2012年2月11日

ペンギン男とノスフェラトゥ


 ティム・バートン監督、マイケル・キートン主演の「バットマン・リターンズ」(1992年)の話。
 ぼくが最も愛するバートン映画の一つ。そうして最も物悲しいバートン映画の一つだと思う。アメリカン・コミックでお馴染みのバットマンの映画化作品ではあるけれど、これは半ばバートンのプライベート・フィルムと呼べるだろう。彼の異形への愛というか、そういった趣味が思い切り炸裂してしまっている作品だ。前作「バットマン」(1989年)でメジャー・デビューを果たしたバートンだが、公開前後はその大きすぎるタイトルのために神経衰弱になって苦しんだという。続編「リターンズ」はまるでその反動でああいった具合になったように見える。
 名家の長男としてクリスマスに生まれたオズワルドは、その醜い容貌のために両親の手により下水道に捨てられる。下水道は閉鎖された動物園の「氷の世界」に繋がっており、 彼はそこに取り残されていたペンギン達と生きていくことになる。
かわいそうなフリークの物語は、バートンの描いた絵本「オイスター・ボーイの憂鬱な詩」に見られるスタイル。この本に「ジミー みにくいペンギンの子」というキャラクターが登場するのは偶然ではないはず。
 コンプレックスと孤独のために性格の歪んだペンギンをはじめ、地味なOLが発狂して変身するキャットウーマン、昼と夜の二重生活に頭を抱えるバットマン(ブルースがいつも眉間に皺を寄せてるのは偏頭痛持ちだから?)・・・近年見られるアメコミ映画とはまるで違うのがわかる。バートン・ファンタジーなんだと思う。

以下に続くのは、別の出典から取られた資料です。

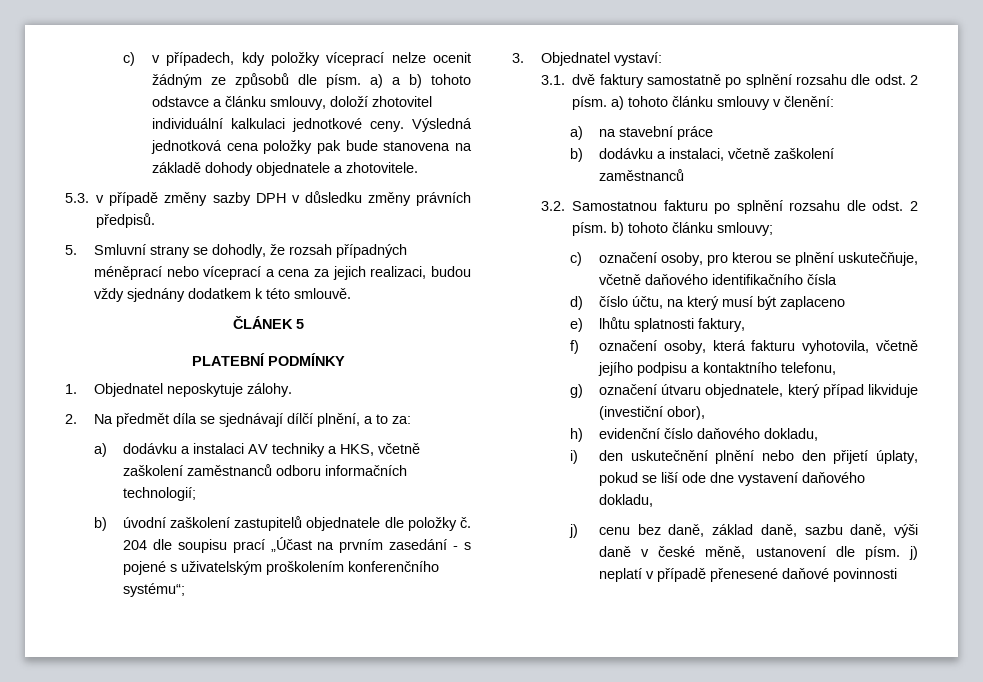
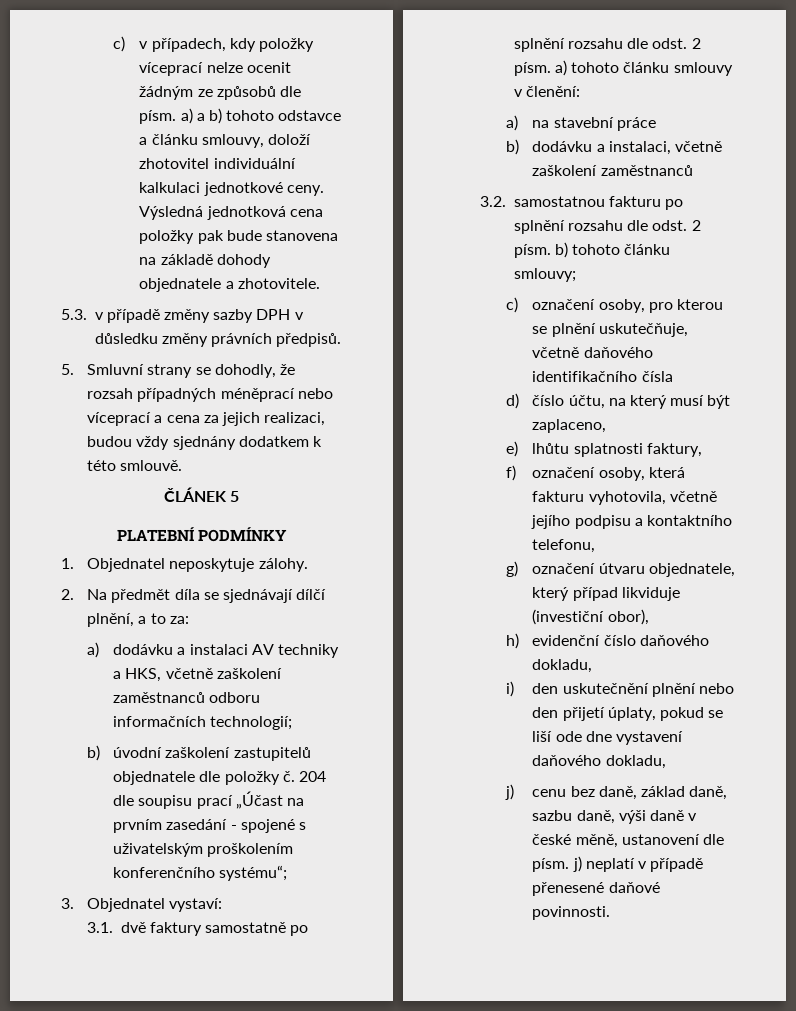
- 204 dle soupisu prací „Účast na prvním zasedání - s pojené s uživatelským proškolením konferenčního systému“;
+ 204 dle soupisu prací „Účast na prvním zasedání - spojené s uživatelským proškolením konferenčního systému“;
- 3.2. Samostatnou fakturu po splnění rozsahu dle odst. 2 písm. b) tohoto článku smlouvy;
+ 3.2. samostatnou fakturu po splnění rozsahu dle odst. 2 písm. b) tohoto článku smlouvy;
- d) číslo účtu, na který musí být zaplaceno
+ d) číslo účtu, na který musí být zaplaceno,
- j) cenu bez daně, základ daně, sazbu daně, výši daně v české měně, ustanovení dle písm. j) neplatí v případě přenesené daňové povinnosti
+ j) cenu bez daně, základ daně, sazbu daně, výši daně v české měně, ustanovení dle písm. j) neplatí v případě přenesené daňové povinnosti.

 監督の趣味が反映しているのは暗い色彩と、異形への愛だけではない。劇中には原作には登場しない、この映画オリジナルの悪役として「マックス・シュレック」という男が登場する。ゴッサムの実業家で、原発建設を進めようとしており、なによりセリーナ・カイルをビルから突き落としてキャットウーマンにしてしまった張本人。
 この「マックス・シュレック」という名前は、史上最古の吸血鬼映画「ノスフェラトゥ」の主演俳優の名前と同じ。ドイツ表現主義のサイレント映画へのオマージュだ。そういう見方をすると、ダニー・デヴィート演じるペンギン男の見た目も、なんだか「カリガリ博士」のように見えてくる。多分意識していると思う。
 初めてこの映画を観たのは小学生の頃だったけれど、今になってこうして発見があると楽しい。観るときによって違うものが見えて来るし、だからこそ良い映画は残るんだろうなと思う。